Plastic Credits in the Global Plastics Treaty - A Dangerous Distraction

Emma Priestland and Neil Tangri

Plastic offsets and credits will not tackle plastic pollution or channel finance to where it is most needed in a stable, long term and reliable way. Multiple investigations and reports have found that the burgeoning plastic credits and offsetting system is flawed and does nothing to avoid the generation of plastic pollution, nor does it reduce the use of virgin plastic. As such, plastic credits should not be incorporated into the financial mechanisms of a future plastic treaty.

Plastic credits do not reduce plastic pollution - companies who purchase credits are under no obligation to take action to reduce the amount of plastic they use. In fact, purchasing credits may act as a distraction from meaningful action while giving the impression a company is sustainable, especially when they term themselves ‘plastic neutral’ because of credit purchases.

Plastic credits encourage burning of plastic, releasing harmful emissions including microplastics and endangering health - a study of projects on one credit marketplace PCX Markets found that 86% of projects at the time of publication were generating credits from burning plastic, mostly in cement kilns. Companies were encouraged to purchase these credits as they were sold at a lower price than recycling credits.

Credits within EPR systems or when used as an alternative system are unstable and ineffective - credits offer unstable funding for waste treatment, with prices set in opaque systems and not according to the actual costs of waste treatment. Credits risk complicating EPR systems, delaying their implementation, and handing control to the private financial sector, away from policy makers. It is also unclear how credits embedded in EPR systems support municipalities with regard to costly waste management services. Unfortunately, credits generated are only linked to collected plastic waste, instead of actually enabling accountability for producers and encouraging them to change their packaging to be more sustainable.

Many schemes fail to show additionality, meaning that no additional action has happened as a result of the purchase of the credit. Of Verra’s registered projects up to October 2023, 42% of projects had been operating for more than 5 years before a single credit was sold, and 8 projects had been operating for 7 years. This runs counter to Verra’s claims that the sale of credits enables an activity that could not happen without the financial support of the credit sale.

Claims that credits uplift wastepickers do not stand up - while there is a lack of transparency on how much workers are paid for their labour and what other benefits are offered, Verra’s standard only requires workers to be paid ‘market rate’ for collecting waste.

Community consultation is insufficient, and complaints of harm are being made - genuine community engagement on the impact of credit generating schemes is lacking. One community complained of health impacts and negative smells from the Reciki project in Indonesia leading to it being suspended.
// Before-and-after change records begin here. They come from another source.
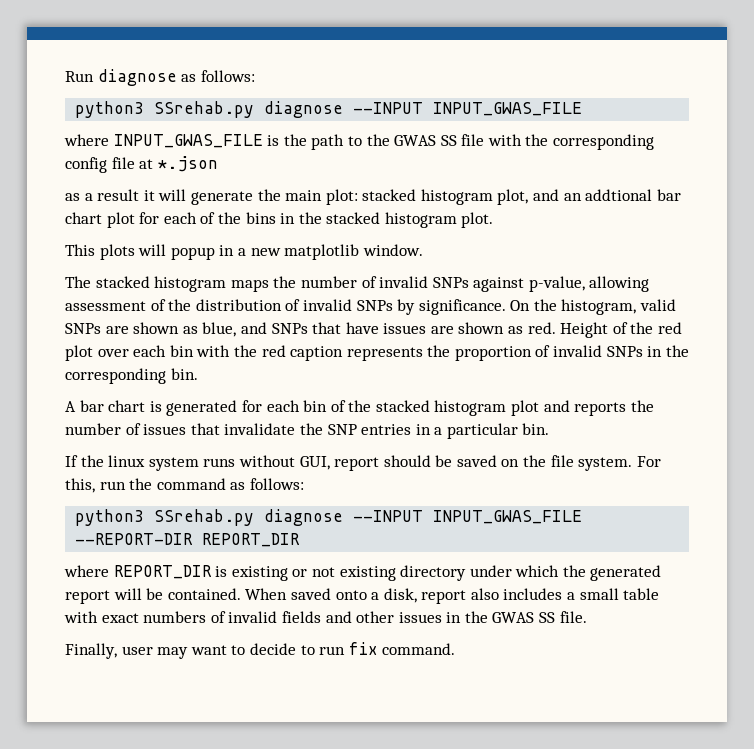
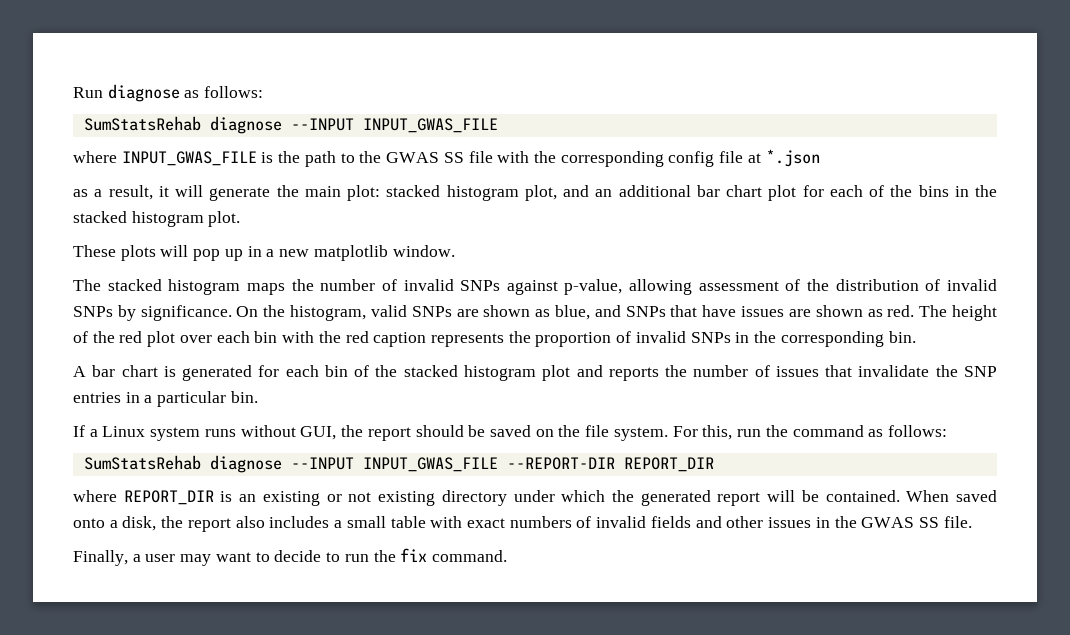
  Run diagnose as follows:
- python3 SSrehab.py diagnose --INPUT INPUT_GWAS_FILE
+ SumStatsRehab diagnose --INPUT INPUT_GWAS_FILE
- as a result it will generate the main plot: stacked histogram plot, and an addtional bar chart plot for each of the bins in the stacked histogram plot.
+ as a result, it will generate the main plot: stacked histogram plot, and an additional bar chart plot for each of the bins in the stacked histogram plot.
- This plots will popup in a new matplotlib window.
+ These plots will pop up in a new matplotlib window.
- Height of the red plot over each bin with the red caption represents the proportion of invalid SNPs in the corresponding bin.
+ The height of the red plot over each bin with the red caption represents the proportion of invalid SNPs in the corresponding bin.
- If the linux system runs without GUI, report should be saved on the file system.
+ If a Linux system runs without GUI, the report should be saved on the file system.
- python3 SSrehab.py diagnose --INPUT INPUT_GWAS_FILE --REPORT-DIR REPORT_DIR
+ SumStatsRehab diagnose --INPUT INPUT_GWAS_FILE --REPORT-DIR REPORT_DIR
- where REPORT_DIR is existing or not existing directory under which the generated report will be contained.
+ where REPORT_DIR is an existing or not existing directory under which the generated report will be contained.
- When saved onto a disk, report also includes a small table with exact numbers of invalid fields and other issues in the GWAS SS file.
+ When saved onto a disk, the report also includes a small table with exact numbers of invalid fields and other issues in the GWAS SS file.
- Finally, user may want to decide to run fix command.
+ Finally, a user may want to decide to run the fix command.

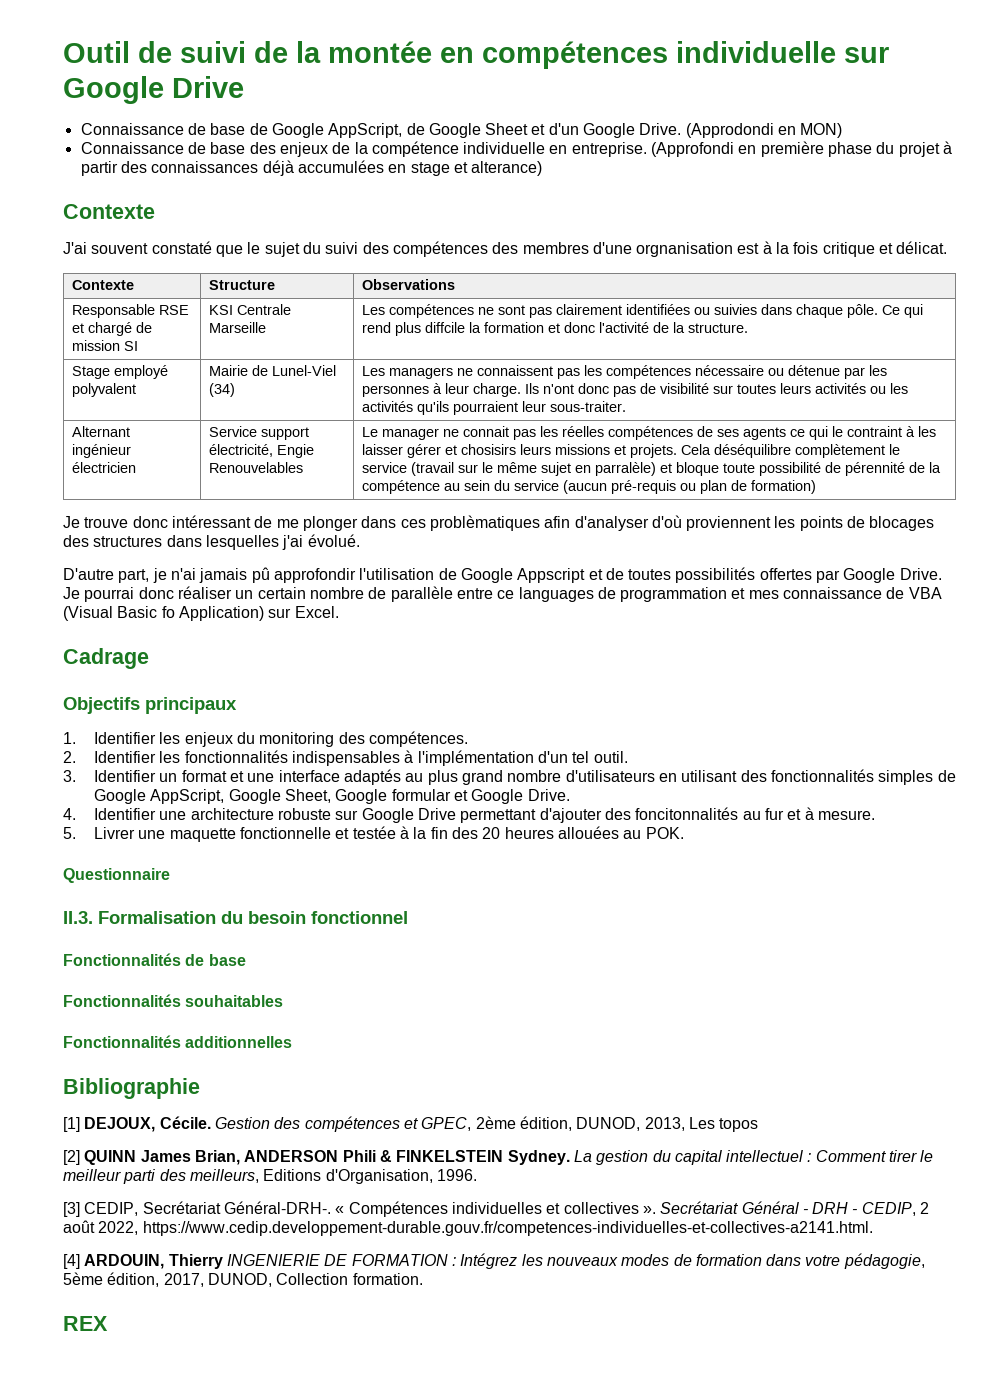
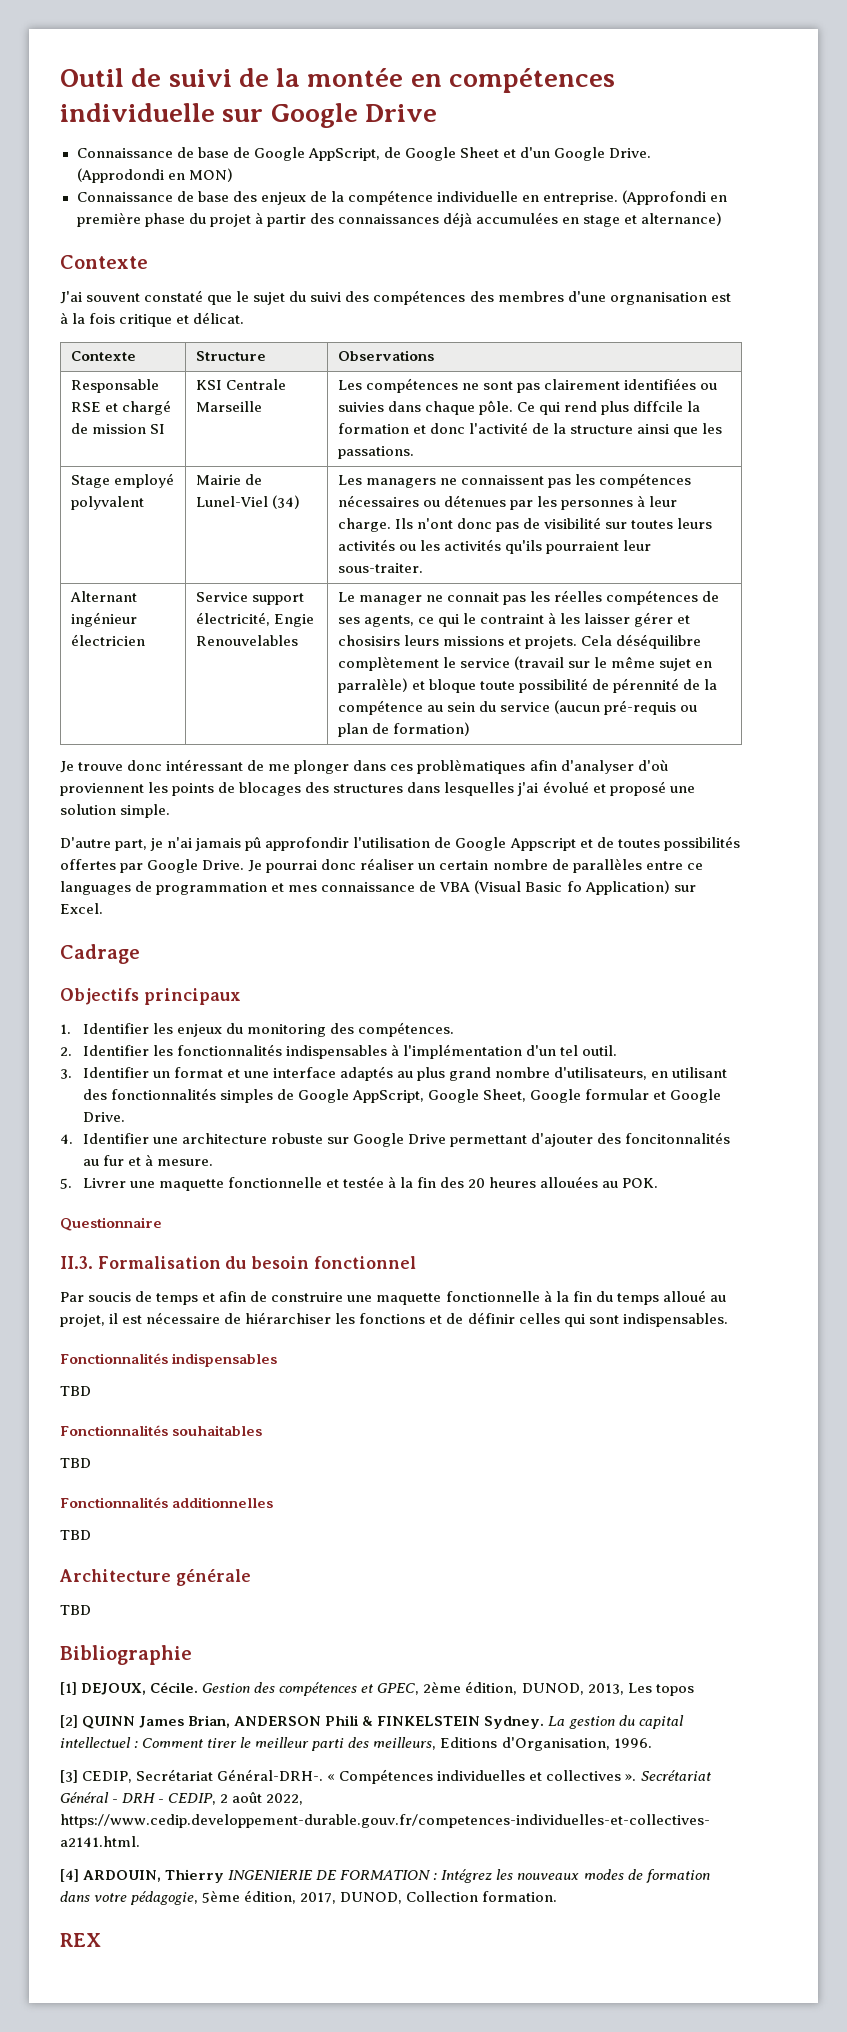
- (Approfondi en première phase du projet à partir des connaissances déjà accumulées en stage et alterance)
+ (Approfondi en première phase du projet à partir des connaissances déjà accumulées en stage et alternance)
- Responsable RSE et chargé de mission SI | KSI Centrale Marseille | Les compétences ne sont pas clairement identifiées ou suivies dans chaque pôle. Ce qui rend plus diffcile la formation et donc l'activité de la structure.
+ Responsable RSE et chargé de mission SI | KSI Centrale Marseille | Les compétences ne sont pas clairement identifiées ou suivies dans chaque pôle. Ce qui rend plus diffcile la formation et donc l'activité de la structure ainsi que les passations.
- Stage employé polyvalent | Mairie de Lunel-Viel (34) | Les managers ne connaissent pas les compétences nécessaire ou détenue par les personnes à leur charge. Ils n'ont donc pas de visibilité sur toutes leurs activités ou les activités qu'ils pourraient leur sous-traiter.
+ Stage employé polyvalent | Mairie de Lunel-Viel (34) | Les managers ne connaissent pas les compétences nécessaires ou détenues par les personnes à leur charge. Ils n'ont donc pas de visibilité sur toutes leurs activités ou les activités qu'ils pourraient leur sous-traiter.
- Le manager ne connait pas les réelles compétences de ses agents ce qui le contraint à les laisser gérer et chosisirs leurs missions et projets.
+ Le manager ne connait pas les réelles compétences de ses agents, ce qui le contraint à les laisser gérer et chosisirs leurs missions et projets.
- Je trouve donc intéressant de me plonger dans ces problèmatiques afin d'analyser d'où proviennent les points de blocages des structures dans lesquelles j'ai évolué.
+ Je trouve donc intéressant de me plonger dans ces problèmatiques afin d'analyser d'où proviennent les points de blocages des structures dans lesquelles j'ai évolué et proposé une solution simple.
- Je pourrai donc réaliser un certain nombre de parallèle entre ce languages de programmation et mes connaissance de VBA (Visual Basic fo Application) sur Excel.
+ Je pourrai donc réaliser un certain nombre de parallèles entre ce languages de programmation et mes connaissance de VBA (Visual Basic fo Application) sur Excel.
- 3. Identifier un format et une interface adaptés au plus grand nombre d'utilisateurs en utilisant des fonctionnalités simples de Google AppScript, Google Sheet, Google formular et Google Drive.
+ 3. Identifier un format et une interface adaptés au plus grand nombre d'utilisateurs, en utilisant des fonctionnalités simples de Google AppScript, Google Sheet, Google formular et Google Drive.
- Fonctionnalités de base
+ Par soucis de temps et afin de construire une maquette fonctionnelle à la fin du temps alloué au projet, il est nécessaire de hiérarchiser les fonctions et de définir celles qui sont indispensables.
+ Fonctionnalités indispensables
+ TBD
  Fonctionnalités souhaitables
+ TBD
  Fonctionnalités additionnelles
+ TBD
+ Architecture générale
+ TBD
Plastic credits legitimise waste colonialism and place the burden for global north plastic use on the global south - as stated by S. Moon et. al (2024 preprint) ‘By instrumentalizing the labor and tacit experiential knowledge of waste pickers and incentivizing activities at lower levels of the waste hierarchy, plastic credits risk creating a systemic lock-in. This lock-in allows credit-purchasing actors to financially benefit from externalizing pollution reduction activities and resist environmentally preferable interventions, such as plastic production reduction or alternative business models that could optimize plastic demand. This not only legitimizes ongoing waste generation but also institutionalizes exploitative practices, posing significant challenges to ending plastic pollution and to achieving a just transition.’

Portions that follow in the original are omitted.